(Records excerpted from a collection)
_ _ _ _ _ _ _

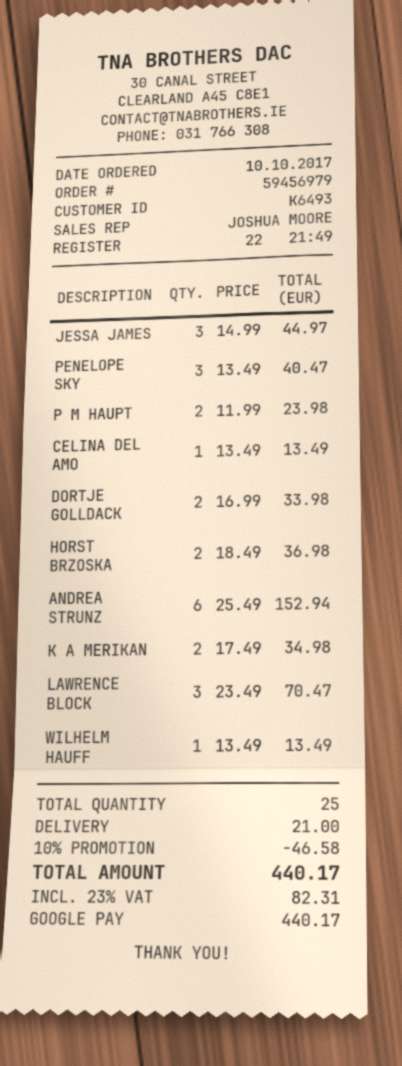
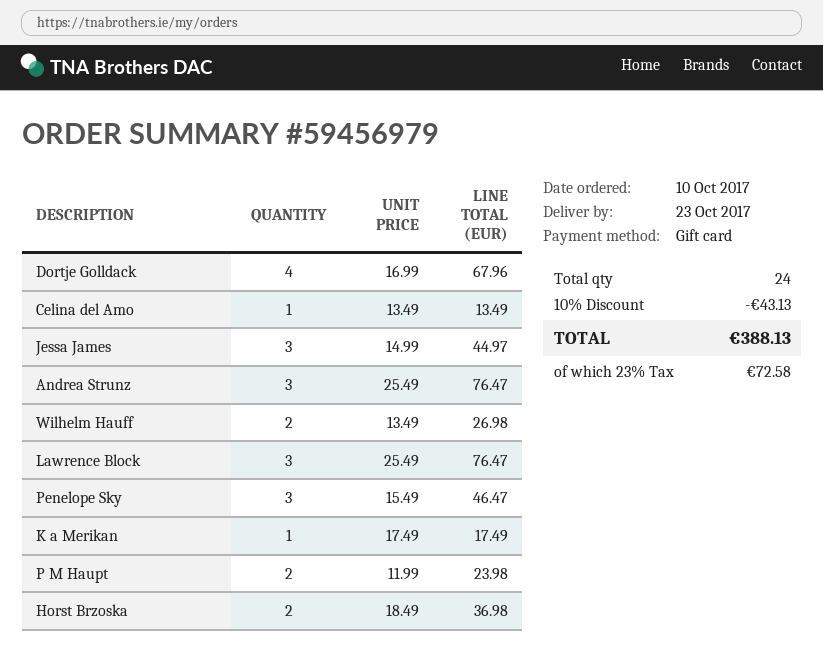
payment method: Google Pay -> gift card
PENELOPE SKY: 3 x 13.49 = 40.47 -> 3 x 15.49 = 46.47
DORTJE GOLLDACK: 2 x 16.99 = 33.98 -> 4 x 16.99 = 67.96
ANDREA STRUNZ: 6 x 25.49 = 152.94 -> 3 x 25.49 = 76.47
K A MERIKAN: 2 x 17.49 = 34.98 -> 1 x 17.49 = 17.49
LAWRENCE BLOCK: 3 x 23.49 = 70.47 -> 3 x 25.49 = 76.47
WILHELM HAUFF: 1 x 13.49 = 13.49 -> 2 x 13.49 = 26.98
total quantity: 25 -> 24
discount: 10% = 46.58 -> 10% = 43.13
shipping: 21.00 -> none
tax: 23% = 82.31 -> 23% = 72.58
total: 440.17 -> 388.13

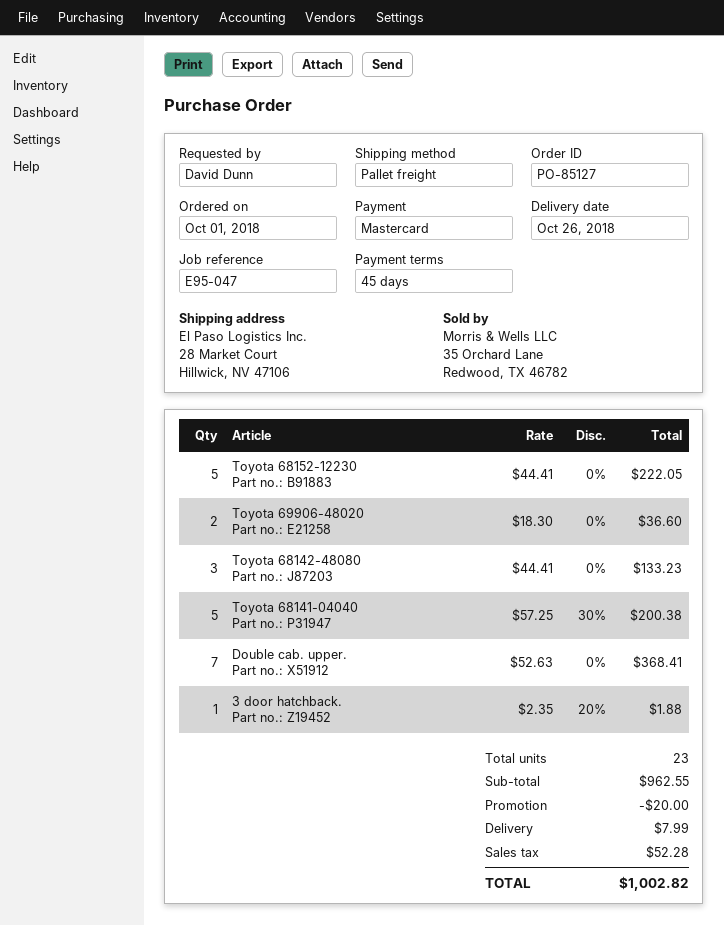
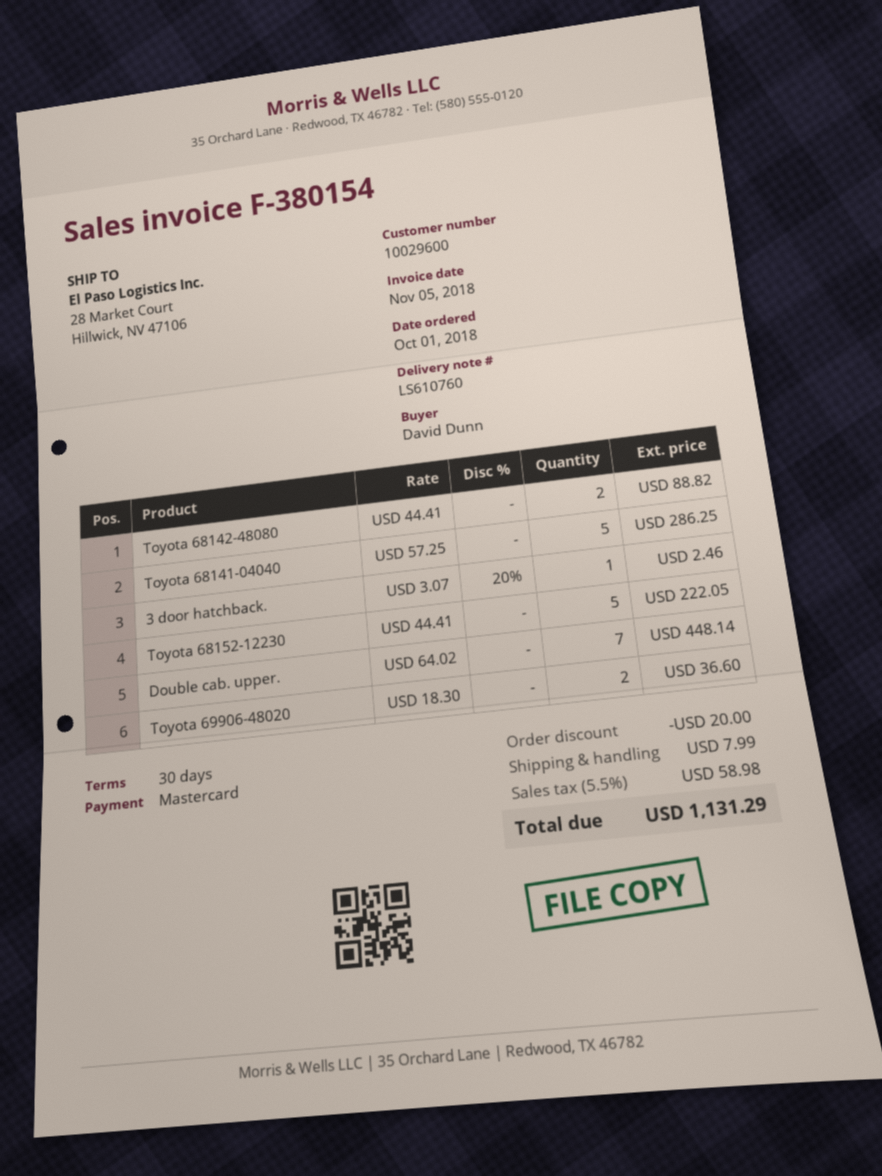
payment terms: 45 days -> 30 days
Toyota 68142-48080: 3 x 44.41 = 133.23 -> 2 x 44.41 = 88.82
Toyota 68141-04040: 5 x 57.25 - 30% = 200.38 -> 5 x 57.25 = 286.25
Double cab. upper.: 7 x 52.63 = 368.41 -> 7 x 64.02 = 448.14
3 door hatchback.: 1 x 2.35 - 20% = 1.88 -> 1 x 3.07 - 20% = 2.46
tax: 52.28 -> 58.98
total: 1002.82 -> 1131.29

_ _ _ _ _ _ _

> [TASK STATEMENT]: Output a precise copy of the entries, leaving the images out.

> [PROBLEM SOLUTION]:
payment method: Google Pay -> gift card
PENELOPE SKY: 3 x 13.49 = 40.47 -> 3 x 15.49 = 46.47
DORTJE GOLLDACK: 2 x 16.99 = 33.98 -> 4 x 16.99 = 67.96
ANDREA STRUNZ: 6 x 25.49 = 152.94 -> 3 x 25.49 = 76.47
K A MERIKAN: 2 x 17.49 = 34.98 -> 1 x 17.49 = 17.49
LAWRENCE BLOCK: 3 x 23.49 = 70.47 -> 3 x 25.49 = 76.47
WILHELM HAUFF: 1 x 13.49 = 13.49 -> 2 x 13.49 = 26.98
total quantity: 25 -> 24
discount: 10% = 46.58 -> 10% = 43.13
shipping: 21.00 -> none
tax: 23% = 82.31 -> 23% = 72.58
total: 440.17 -> 388.13

payment terms: 45 days -> 30 days
Toyota 68142-48080: 3 x 44.41 = 133.23 -> 2 x 44.41 = 88.82
Toyota 68141-04040: 5 x 57.25 - 30% = 200.38 -> 5 x 57.25 = 286.25
Double cab. upper.: 7 x 52.63 = 368.41 -> 7 x 64.02 = 448.14
3 door hatchback.: 1 x 2.35 - 20% = 1.88 -> 1 x 3.07 - 20% = 2.46
tax: 52.28 -> 58.98
total: 1002.82 -> 1131.29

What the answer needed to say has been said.